I then clicked “Analysis Tools” -> “RTP Streams” and was pleased to see a stream. Upon clicking the play button I heard a familiar voice from the movie “It’s the Great Pumpkin, Charlie Brown.” I’m not sure if this one directly counts, but it has the word “pumpkin” in the stream and refers to a pumpkin-based movie, so I counted it. You can listen to the stream below or click here.
At last, I made it to the final pumpkin. I had no idea where this one could be though. There were so many distractions in this capture. I saw everything from CloudShark graphics to weather maps to album covers to more albums covers to even more (or “anal bum covers” to you Saturday Night Live Celebrity Jeopardy fans). I gave it another rest, because that seemed to work before. When I returned, I decided to look at the protocol hierarchy. I noticed an SMTP stream here. Could this be it, I thought? Did Tom hide another pumpkin in an email? I quickly clicked on it to view the stream. Sure enough, I saw a message in the email.
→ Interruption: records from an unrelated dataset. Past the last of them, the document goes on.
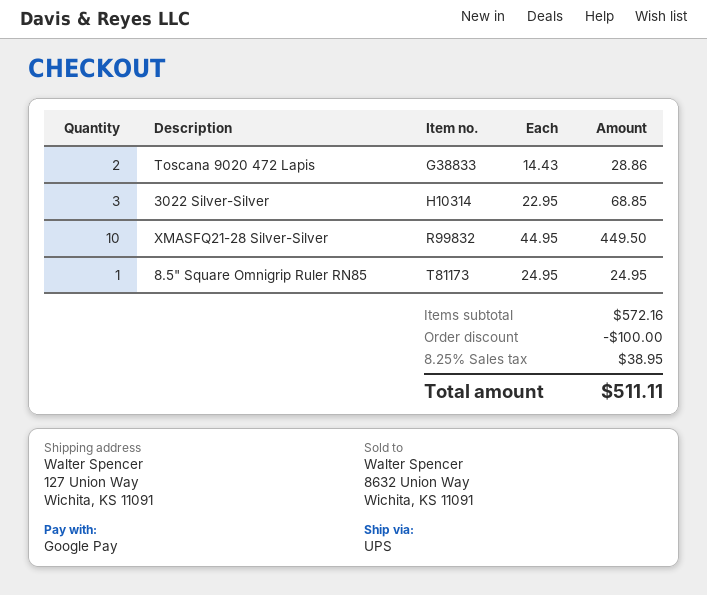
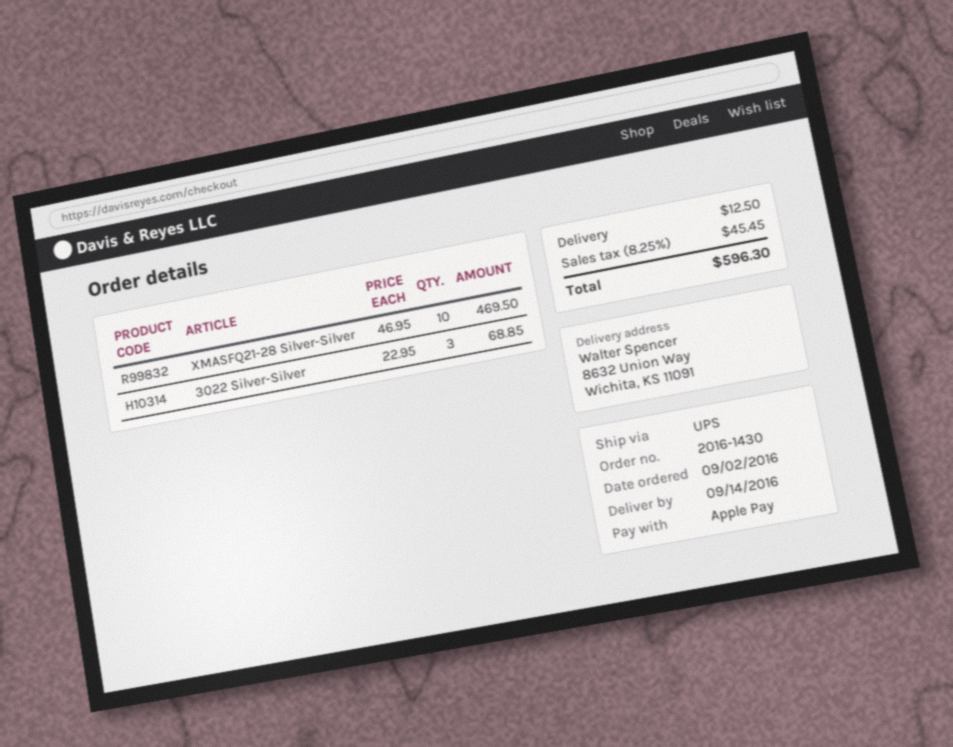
payment method: Google Pay -> Apple Pay
ship to: 127 Union Way, Wichita, KS 11091 -> 8632 Union Way, Wichita, KS 11091
Toscana 9020 472 Lapis: 2 x 14.43 = 28.86 -> none
XMASFQ21-28 Silver-Silver: 10 x 44.95 = 449.50 -> 10 x 46.95 = 469.50
8.5" Square Omnigrip Ruler RN85: 1 x 24.95 = 24.95 -> none
discount: 100.00 -> none
shipping: none -> 12.50
tax: 8.25% = 38.95 -> 8.25% = 45.45
total: 511.11 -> 596.30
“Laurie! Michael has escaped the sanitarium and is in the house! Use this to find him:
CLIENT_RANDOM 4CD4ADF90628A9AFB29D50F093A5FAD4FC09CCF3F173E52F7B2390573989659F E8AC4AFFCDAD005F5ED4E29D2625A49378A25E7D5B85D5418AC51C1D0CC50B52B39DB3998C606202339178C1EA441CE0“
Well, another dead end I thought. I pondered this for a few minutes and decided this had to be a clue. No way would Tom go through the effort of including an SMTP stream with a hidden message for nothing. Or would he? I don’t actually know that much about him or this challenge. Maybe he likes creating more work for himself. I copied the message out and tried converting it to base64 and playing with it a few other ways. I couldn’t make heads or tails of it. Then I realized that I was overthinking it. This was not a hidden message. This was the tool to find him (as Tom clearly stated) and this is a CloudShark challenge…duh! This is a client SSL keylog! Could I use this to decrypt an HTTPS session? My pulse quickened as the thrill of the chase was coming to an end. Had I cracked the code and found the fifth pumpkin? I quickly pasted it into the “Client SSL Keylog” window.
I then proceeded to the packet list and used “ssl” as my filter. Thankfully, this revealed a shorter list of packets with one packet standing out from the others. It actually had decrypted data.
(Expand the “Line-based text data” to see the data)
Clearly, this is the 5th and final pumpkin, but it still was not in proper form. Apparently, Tom had one more trick up his sleeve. I knew what I had to do. I clicked “Follow HTTP” and there before me was my last pumpkin.
Click here to view it in all its splendor.
Thank you Team CloudShark for another great capture and several hours of fun!
To see my capture annotations (I only did a few) click here.
[UPDATE: CloudShark has posted the solution here. They included a link to this post. Thanks for the shout out!]
*Disclaimer: The featured jack-o-lantern image is from CloudShark and the capture file shared in this challenge. I did not create and do not own that image. I used it only to make a visual cue back to them.